Open-EO / openeo-geotrellis-extensions

Java/Scala extensions for Geotrellis, for use with OpenEO GeoPySpark backend.
Apache License 2.0
5 stars 3 forks source link

issue with not operator #61

Open clausmichele opened 2 years ago

clausmichele commented 2 years ago

While creating this example for the forum https://discuss.eodc.eu/t/conditional-replacement-e-g-where-condition-true-false/403 I've noticed I was getting a wrong result while using the not operator.
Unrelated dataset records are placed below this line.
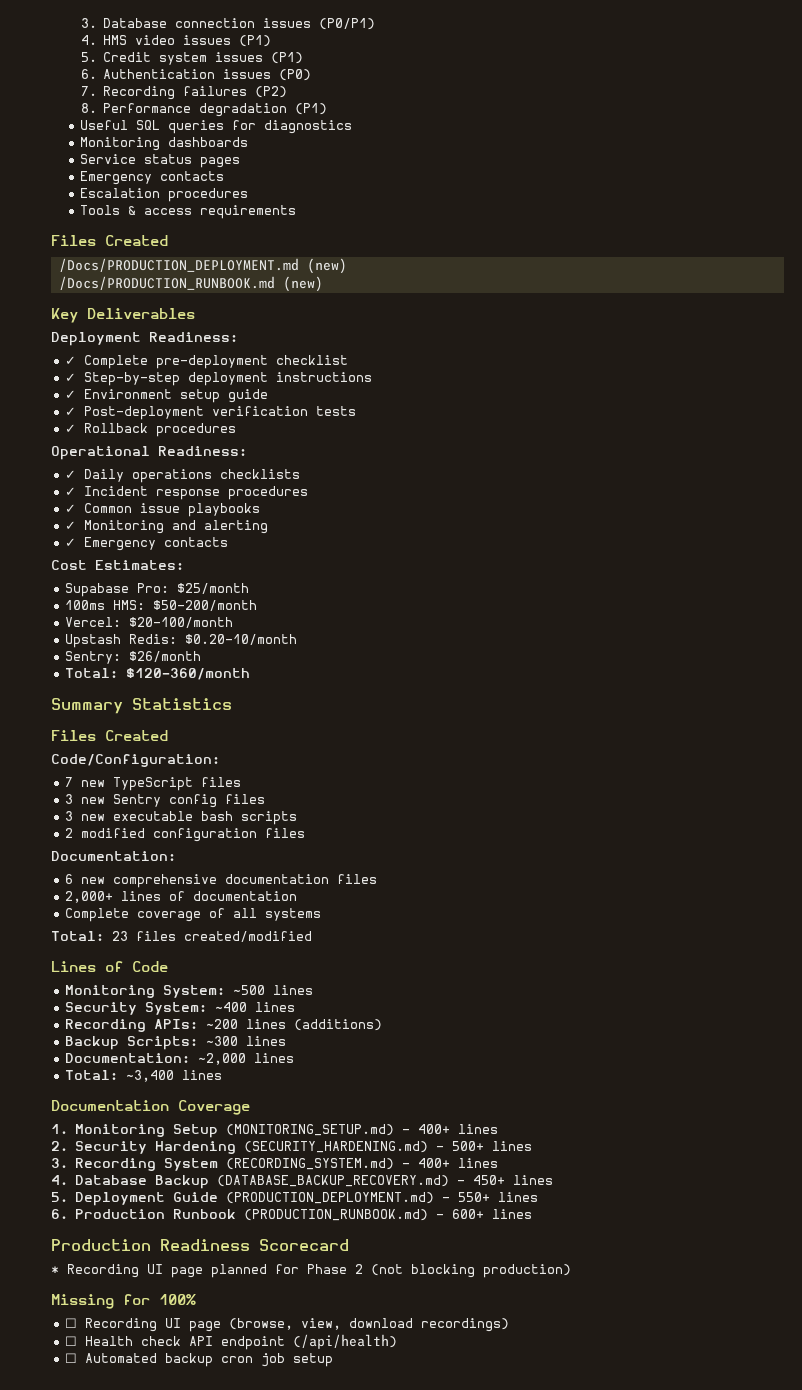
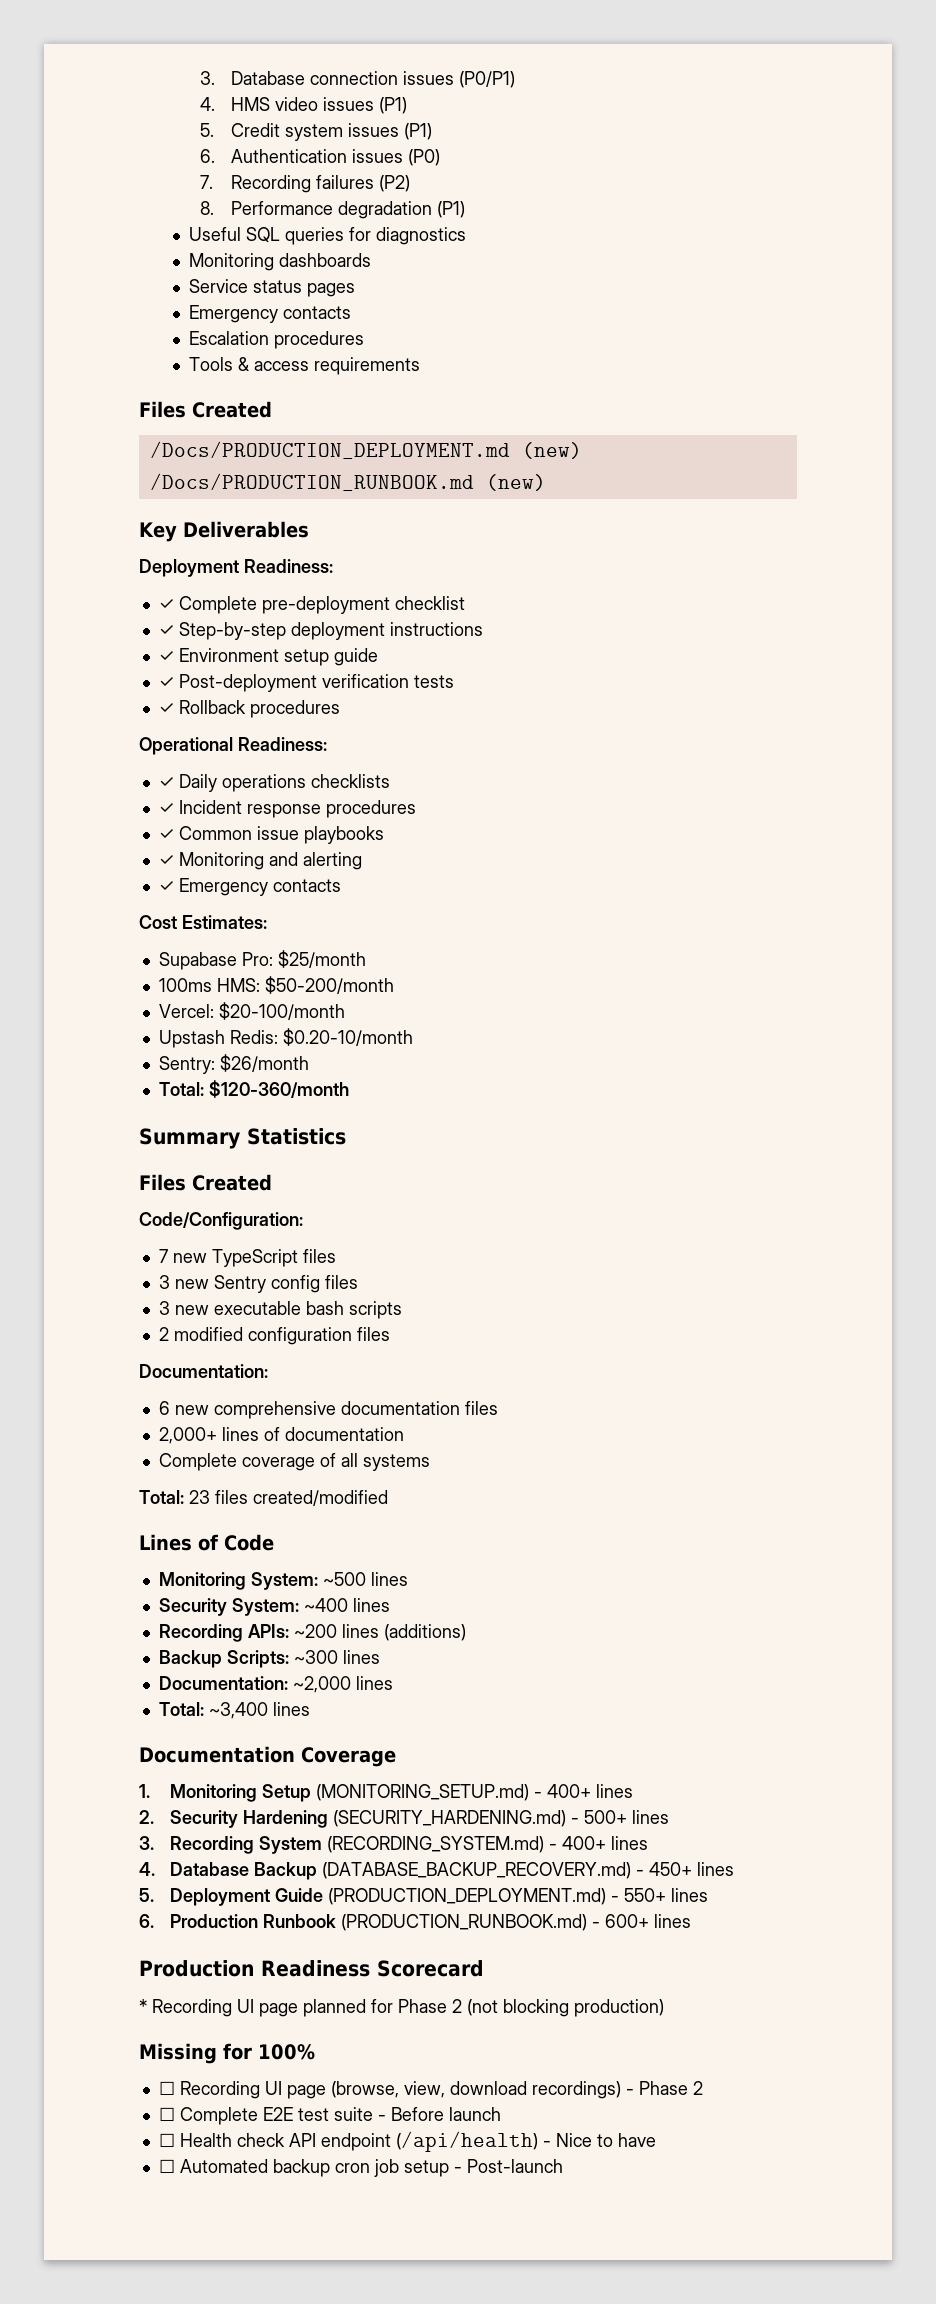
- ☐ Recording UI page (browse, view, download recordings)
+ ☐ Recording UI page (browse, view, download recordings) - Phase 2
+ ☐ Complete E2E test suite - Before launch
- ☐ Health check API endpoint (/api/health)
+ ☐ Health check API endpoint (/api/health) - Nice to have
- ☐ Automated backup cron job setup
+ ☐ Automated backup cron job setup - Post-launch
Probably it is due to some internal data conversion of the result of the first mask which I later try to invert. Additionally, I'm not sure if it's an issue with the VITO back-end or with SENTINELHUB, so I tag both @jdries and @dthiex here.

An example of this behavior can be reproduced with the following code:

import openeo
from openeo.processes import eq, not_
import xarray as xr

openeoHost = 'https://openeo.cloud'
conn = openeo.connect(openeoHost).authenticate_oidc('egi')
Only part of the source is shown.